▶ [WHAT YOU HAVE TO DO]: From the line below that contains "20px -> 14px" to the line that contains "text: 74 ->", repeat every line exactly, both ends included, and nothing else.

======== ENTRIES PROVIDED

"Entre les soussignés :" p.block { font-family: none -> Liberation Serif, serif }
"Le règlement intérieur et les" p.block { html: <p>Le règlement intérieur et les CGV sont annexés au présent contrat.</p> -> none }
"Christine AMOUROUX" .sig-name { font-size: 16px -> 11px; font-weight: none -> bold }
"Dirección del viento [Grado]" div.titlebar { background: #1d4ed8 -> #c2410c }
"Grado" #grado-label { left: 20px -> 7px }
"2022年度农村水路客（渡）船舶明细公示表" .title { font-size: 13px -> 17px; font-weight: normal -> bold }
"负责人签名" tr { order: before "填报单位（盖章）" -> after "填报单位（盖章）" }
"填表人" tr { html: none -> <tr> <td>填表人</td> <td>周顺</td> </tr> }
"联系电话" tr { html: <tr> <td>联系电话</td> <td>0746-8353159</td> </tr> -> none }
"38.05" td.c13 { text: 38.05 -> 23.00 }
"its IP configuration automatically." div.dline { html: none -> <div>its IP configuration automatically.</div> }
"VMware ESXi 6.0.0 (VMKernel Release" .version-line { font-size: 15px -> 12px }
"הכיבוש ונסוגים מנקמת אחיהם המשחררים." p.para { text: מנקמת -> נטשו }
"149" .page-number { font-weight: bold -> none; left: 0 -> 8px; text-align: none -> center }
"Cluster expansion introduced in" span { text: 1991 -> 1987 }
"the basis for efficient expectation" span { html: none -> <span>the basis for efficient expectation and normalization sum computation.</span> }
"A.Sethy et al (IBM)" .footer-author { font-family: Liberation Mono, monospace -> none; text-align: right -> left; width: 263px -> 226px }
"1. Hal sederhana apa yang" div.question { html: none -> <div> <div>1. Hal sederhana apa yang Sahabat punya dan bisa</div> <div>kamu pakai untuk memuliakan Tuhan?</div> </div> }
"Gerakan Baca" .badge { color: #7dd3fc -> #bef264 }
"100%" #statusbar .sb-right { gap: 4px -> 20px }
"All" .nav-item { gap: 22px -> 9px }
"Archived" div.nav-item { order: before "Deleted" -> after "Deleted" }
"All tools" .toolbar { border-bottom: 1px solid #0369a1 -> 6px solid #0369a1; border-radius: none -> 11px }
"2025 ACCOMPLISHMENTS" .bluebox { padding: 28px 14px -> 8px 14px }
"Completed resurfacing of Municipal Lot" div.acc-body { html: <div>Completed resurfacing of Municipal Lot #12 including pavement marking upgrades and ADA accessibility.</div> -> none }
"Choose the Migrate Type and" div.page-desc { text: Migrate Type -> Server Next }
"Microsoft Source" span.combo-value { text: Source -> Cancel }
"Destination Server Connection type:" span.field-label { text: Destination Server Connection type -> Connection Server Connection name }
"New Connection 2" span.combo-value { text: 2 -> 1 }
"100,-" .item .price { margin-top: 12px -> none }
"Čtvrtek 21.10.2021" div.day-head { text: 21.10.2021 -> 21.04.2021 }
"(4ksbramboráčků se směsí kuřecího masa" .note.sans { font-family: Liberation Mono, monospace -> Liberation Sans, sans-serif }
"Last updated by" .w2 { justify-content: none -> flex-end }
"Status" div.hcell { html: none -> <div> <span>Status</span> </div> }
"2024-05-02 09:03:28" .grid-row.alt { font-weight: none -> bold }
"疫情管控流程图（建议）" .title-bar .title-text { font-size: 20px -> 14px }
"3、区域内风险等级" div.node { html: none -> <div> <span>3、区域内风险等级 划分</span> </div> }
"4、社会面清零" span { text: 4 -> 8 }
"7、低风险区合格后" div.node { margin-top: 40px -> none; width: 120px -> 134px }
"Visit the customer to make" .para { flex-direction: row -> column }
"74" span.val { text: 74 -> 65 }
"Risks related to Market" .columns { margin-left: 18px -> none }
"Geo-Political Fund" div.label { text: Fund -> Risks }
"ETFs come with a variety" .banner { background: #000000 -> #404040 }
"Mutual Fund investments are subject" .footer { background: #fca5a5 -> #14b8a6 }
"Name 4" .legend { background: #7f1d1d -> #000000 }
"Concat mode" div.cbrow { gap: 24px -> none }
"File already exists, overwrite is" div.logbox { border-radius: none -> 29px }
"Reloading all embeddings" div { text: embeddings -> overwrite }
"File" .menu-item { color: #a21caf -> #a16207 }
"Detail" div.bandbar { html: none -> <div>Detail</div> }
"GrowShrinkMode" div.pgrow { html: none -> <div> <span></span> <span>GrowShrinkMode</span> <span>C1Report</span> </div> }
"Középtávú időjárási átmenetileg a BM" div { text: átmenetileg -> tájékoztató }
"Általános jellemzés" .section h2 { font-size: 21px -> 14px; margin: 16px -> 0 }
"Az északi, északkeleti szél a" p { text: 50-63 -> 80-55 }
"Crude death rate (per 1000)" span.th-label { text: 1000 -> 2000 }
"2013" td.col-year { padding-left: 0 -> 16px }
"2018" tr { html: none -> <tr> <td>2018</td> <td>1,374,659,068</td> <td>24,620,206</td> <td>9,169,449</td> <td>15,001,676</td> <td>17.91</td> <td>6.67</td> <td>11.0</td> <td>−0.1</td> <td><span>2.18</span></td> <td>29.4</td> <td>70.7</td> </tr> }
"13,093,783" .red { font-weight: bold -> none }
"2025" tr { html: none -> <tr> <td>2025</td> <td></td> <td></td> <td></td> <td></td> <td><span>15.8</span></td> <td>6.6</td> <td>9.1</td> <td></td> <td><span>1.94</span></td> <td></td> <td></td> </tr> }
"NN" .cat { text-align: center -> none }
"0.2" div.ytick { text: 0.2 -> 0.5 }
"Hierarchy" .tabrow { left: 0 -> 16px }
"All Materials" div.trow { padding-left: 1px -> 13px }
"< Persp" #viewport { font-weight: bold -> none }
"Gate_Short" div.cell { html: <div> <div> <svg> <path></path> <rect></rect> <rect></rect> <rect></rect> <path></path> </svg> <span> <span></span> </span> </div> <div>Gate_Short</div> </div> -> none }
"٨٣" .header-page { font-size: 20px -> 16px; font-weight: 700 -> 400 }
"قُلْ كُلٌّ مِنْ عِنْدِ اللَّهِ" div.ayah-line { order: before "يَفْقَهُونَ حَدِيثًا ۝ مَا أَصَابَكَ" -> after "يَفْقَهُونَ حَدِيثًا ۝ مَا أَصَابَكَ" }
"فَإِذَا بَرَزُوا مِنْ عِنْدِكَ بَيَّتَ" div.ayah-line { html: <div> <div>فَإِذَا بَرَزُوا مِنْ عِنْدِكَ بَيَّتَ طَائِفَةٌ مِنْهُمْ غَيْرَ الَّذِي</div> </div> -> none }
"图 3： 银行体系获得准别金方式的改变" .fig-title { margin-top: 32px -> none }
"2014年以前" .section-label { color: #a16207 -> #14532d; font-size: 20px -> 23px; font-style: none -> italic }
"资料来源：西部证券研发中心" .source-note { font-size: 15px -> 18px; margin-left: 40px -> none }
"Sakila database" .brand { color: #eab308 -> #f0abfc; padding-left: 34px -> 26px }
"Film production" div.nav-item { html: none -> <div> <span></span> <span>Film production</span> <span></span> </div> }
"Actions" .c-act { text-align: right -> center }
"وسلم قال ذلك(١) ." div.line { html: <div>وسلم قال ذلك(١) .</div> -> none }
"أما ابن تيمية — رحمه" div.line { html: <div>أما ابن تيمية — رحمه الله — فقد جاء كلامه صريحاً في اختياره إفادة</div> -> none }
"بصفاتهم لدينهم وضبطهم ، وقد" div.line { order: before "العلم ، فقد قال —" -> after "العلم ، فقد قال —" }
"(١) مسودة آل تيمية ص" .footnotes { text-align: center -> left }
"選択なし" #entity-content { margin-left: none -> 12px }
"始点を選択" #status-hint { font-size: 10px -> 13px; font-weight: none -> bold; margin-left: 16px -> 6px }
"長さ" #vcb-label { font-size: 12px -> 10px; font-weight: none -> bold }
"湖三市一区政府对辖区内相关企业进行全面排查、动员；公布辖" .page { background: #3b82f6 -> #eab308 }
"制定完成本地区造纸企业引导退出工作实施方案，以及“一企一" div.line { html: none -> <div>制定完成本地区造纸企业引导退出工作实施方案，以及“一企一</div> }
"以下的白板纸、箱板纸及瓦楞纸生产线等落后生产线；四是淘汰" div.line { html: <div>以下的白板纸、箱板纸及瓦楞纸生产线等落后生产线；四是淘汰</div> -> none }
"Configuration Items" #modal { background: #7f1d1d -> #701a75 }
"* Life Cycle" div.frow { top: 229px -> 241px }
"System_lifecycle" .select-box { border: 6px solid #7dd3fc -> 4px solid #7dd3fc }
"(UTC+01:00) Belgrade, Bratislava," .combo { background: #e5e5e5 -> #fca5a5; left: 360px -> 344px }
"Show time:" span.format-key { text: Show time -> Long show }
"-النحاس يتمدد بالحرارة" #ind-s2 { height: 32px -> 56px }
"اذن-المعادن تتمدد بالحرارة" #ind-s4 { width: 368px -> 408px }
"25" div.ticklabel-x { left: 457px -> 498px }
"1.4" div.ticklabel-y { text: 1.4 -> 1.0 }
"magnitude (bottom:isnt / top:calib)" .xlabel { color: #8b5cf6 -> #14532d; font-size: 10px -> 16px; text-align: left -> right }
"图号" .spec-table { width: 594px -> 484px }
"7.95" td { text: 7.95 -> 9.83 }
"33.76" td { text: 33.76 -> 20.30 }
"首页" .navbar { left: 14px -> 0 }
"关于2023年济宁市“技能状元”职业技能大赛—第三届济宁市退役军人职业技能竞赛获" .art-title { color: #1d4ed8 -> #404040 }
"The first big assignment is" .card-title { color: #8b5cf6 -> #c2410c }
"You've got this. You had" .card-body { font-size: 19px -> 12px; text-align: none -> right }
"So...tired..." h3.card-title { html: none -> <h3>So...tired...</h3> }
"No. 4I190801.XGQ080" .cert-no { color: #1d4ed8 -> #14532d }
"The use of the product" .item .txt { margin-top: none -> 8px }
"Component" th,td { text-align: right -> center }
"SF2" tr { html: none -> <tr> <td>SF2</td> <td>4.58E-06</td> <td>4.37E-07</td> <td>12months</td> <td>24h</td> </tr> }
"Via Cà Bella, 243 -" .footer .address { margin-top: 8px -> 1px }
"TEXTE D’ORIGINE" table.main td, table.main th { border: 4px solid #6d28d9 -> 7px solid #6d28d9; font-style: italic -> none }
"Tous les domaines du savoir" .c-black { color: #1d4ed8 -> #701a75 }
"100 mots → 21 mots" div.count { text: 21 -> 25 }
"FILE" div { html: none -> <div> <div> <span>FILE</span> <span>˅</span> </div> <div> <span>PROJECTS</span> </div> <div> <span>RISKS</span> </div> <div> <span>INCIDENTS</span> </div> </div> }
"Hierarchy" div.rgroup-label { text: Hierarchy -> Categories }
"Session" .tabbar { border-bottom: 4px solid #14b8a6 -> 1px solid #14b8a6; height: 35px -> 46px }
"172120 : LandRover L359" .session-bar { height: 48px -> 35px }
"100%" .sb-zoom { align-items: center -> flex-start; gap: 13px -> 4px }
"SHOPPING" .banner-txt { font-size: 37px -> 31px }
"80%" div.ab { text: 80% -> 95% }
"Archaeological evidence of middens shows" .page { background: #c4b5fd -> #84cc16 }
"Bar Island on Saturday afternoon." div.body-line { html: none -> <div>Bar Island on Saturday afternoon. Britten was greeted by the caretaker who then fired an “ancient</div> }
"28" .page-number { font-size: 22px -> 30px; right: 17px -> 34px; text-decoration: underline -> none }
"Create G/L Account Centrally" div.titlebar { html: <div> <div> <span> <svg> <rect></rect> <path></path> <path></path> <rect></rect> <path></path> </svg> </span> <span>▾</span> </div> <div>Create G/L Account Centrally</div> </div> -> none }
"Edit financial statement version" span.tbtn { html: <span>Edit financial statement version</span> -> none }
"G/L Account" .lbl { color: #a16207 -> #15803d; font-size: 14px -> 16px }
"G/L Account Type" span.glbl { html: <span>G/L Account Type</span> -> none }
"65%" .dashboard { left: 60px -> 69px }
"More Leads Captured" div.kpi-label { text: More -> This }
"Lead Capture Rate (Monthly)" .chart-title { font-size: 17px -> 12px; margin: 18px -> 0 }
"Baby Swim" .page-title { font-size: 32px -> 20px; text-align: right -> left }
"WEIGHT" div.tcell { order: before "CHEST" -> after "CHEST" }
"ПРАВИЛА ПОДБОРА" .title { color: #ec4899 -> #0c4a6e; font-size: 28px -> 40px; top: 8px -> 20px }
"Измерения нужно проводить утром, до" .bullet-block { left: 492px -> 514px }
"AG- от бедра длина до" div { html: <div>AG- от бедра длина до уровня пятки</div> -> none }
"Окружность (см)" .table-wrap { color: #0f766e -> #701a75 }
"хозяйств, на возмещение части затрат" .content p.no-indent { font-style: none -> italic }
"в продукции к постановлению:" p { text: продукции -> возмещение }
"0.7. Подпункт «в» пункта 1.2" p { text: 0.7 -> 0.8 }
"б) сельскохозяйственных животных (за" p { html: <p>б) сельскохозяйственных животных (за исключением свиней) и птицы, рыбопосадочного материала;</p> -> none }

================

▶ [THE COMPLETED TASK]:
"疫情管控流程图（建议）" .title-bar .title-text { font-size: 20px -> 14px }
"3、区域内风险等级" div.node { html: none -> <div> <span>3、区域内风险等级 划分</span> </div> }
"4、社会面清零" span { text: 4 -> 8 }
"7、低风险区合格后" div.node { margin-top: 40px -> none; width: 120px -> 134px }
"Visit the customer to make" .para { flex-direction: row -> column }
"74" span.val { text: 74 -> 65 }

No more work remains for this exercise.